Il gruppo liberale è quello che ha perso più seggi nelle elezioni europee. E da più parti si criticano le politiche dette «neoliberali», il cui esordio viene identificato con l’ascesa al potere di Margaret Thatcher in Gran Bretagna e di Ronald Reagan negli Stati Uniti. Seguendo quegli esempi, ha sostenuto sul «manifesto» l’ex direttore della rivista «il Mulino» Mario Ricciardi, i liberali si sono ridotti a «garanti del potere economico». Abbiamo chiamato a confrontarsi con lo stesso Ricciardi due studiosi di area liberale: Alberto Mingardi, direttore dell’Istituto Bruno Leoni, e Gaetano Pecora, autore di un recente libro su Bertrand Russell.

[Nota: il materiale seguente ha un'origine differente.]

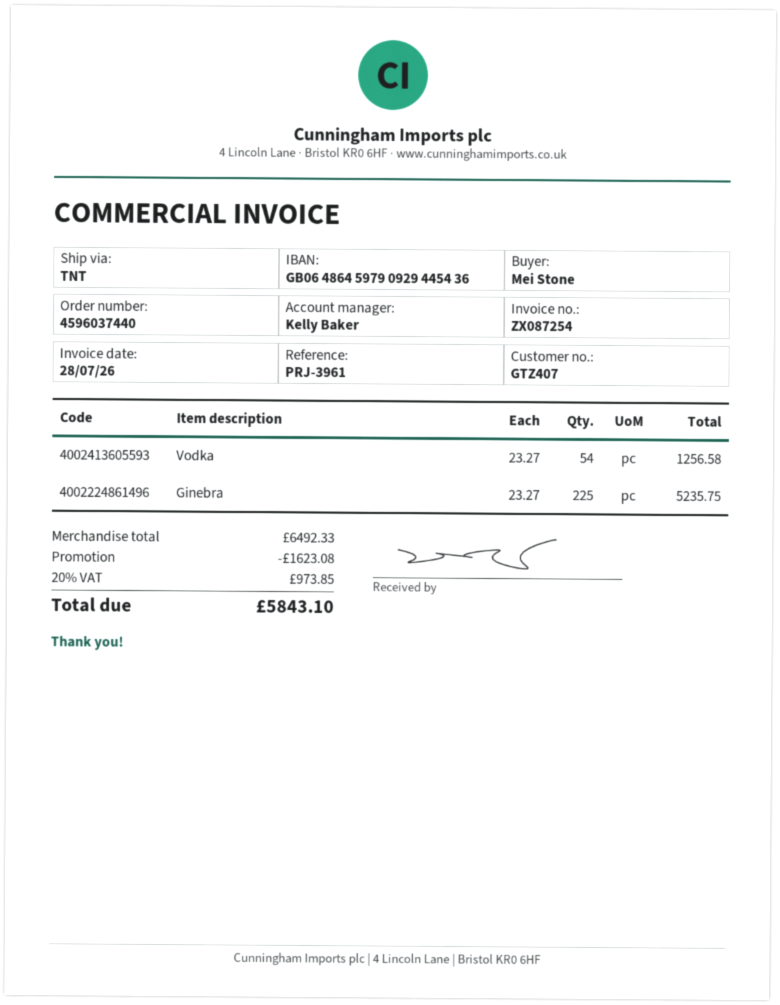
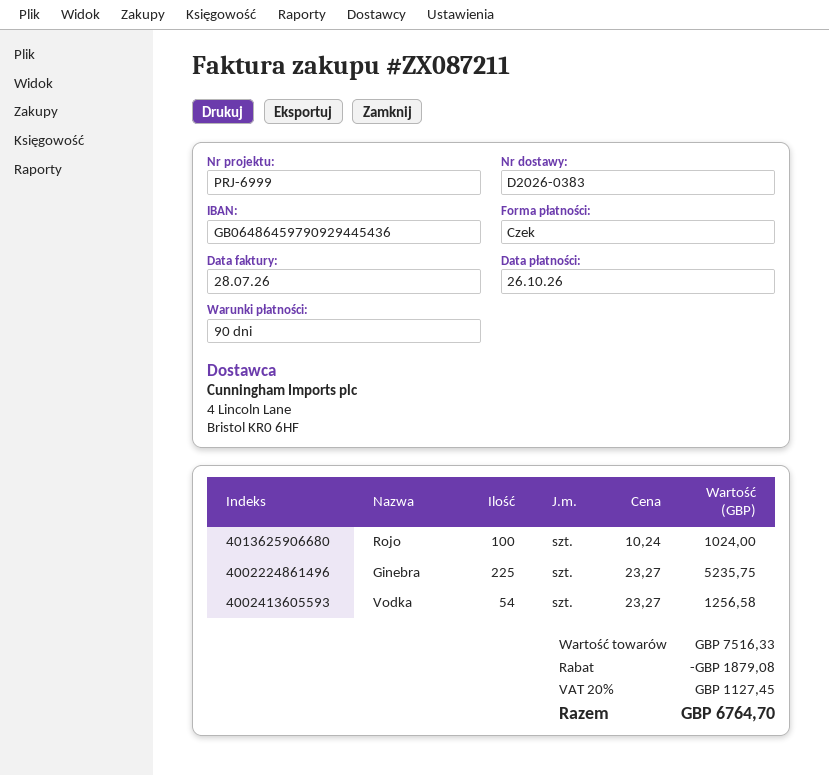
invoice number: ZX087254 -> ZX087211
reference: PRJ-3961 -> PRJ-6999
Rojo: none -> 100 x 10.24 = 1024.00
subtotal: 6492.33 -> 7516.33
discount: 1623.08 -> 1879.08
tax: 20% = 973.85 -> 20% = 1127.45
total: 5843.10 -> 6764.70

ALBERTO MINGARDI — Reagan non è più al potere dal 1989, Thatcher dal 1990. Il mio giudizio su di essi è molto positivo, ma non si può pensare che la loro influenza condizioni il mondo di oggi. In Gran Bretagna sono appena finiti 14 anni di governo conservatore nei quali non è stato fatto granché di thatcheriano, a parte la privatizzazione delle poste. Semmai è stata smontata la liberalizzazione dell’energia elettrica voluta dalla Lady di ferro. Negli Usa l’ultima presidenza di spirito vagamente reaganiano è stata quella di George W. Bush, che però sarà ricordato per la generosità con cui si prestò a salvare, a spese del contribuente, il sistema finanziario.
Nessuna egemonia neoliberale?
ALBERTO MINGARDI — Negli ultimi trent’anni la spesa pubblica in percentuale sul Pil, compresa quella per il welfare che si dice sia stata bistrattata, è aumentata in tutto l’Occidente. Negli ultimi cinque anni poi, anche a causa della pandemia, è esplosa. L’egemonia neoliberale non si vede proprio. Se guardiamo agli indici di libertà economica troviamo ai primi posti i Paesi scandinavi, che non hanno avuto né Thatcher né Reagan.
Ma allora che cos’è accaduto in questi anni?
ALBERTO MINGARDI — Si è sviluppata un’economia globale molto più integrata che nel passato, con benefici evidenti. Negli anni Ottanta il 40% della popolazione mondiale viveva sotto la soglia di povertà, oggi siamo scesi al 10% e nel mentre la popolazione mondiale è aumentata di 3 miliardi di persone. Conta in parte la politica ma soprattutto altro: il progresso tecnologico, l’innovazione finanziaria, la modernizzazione dei trasporti.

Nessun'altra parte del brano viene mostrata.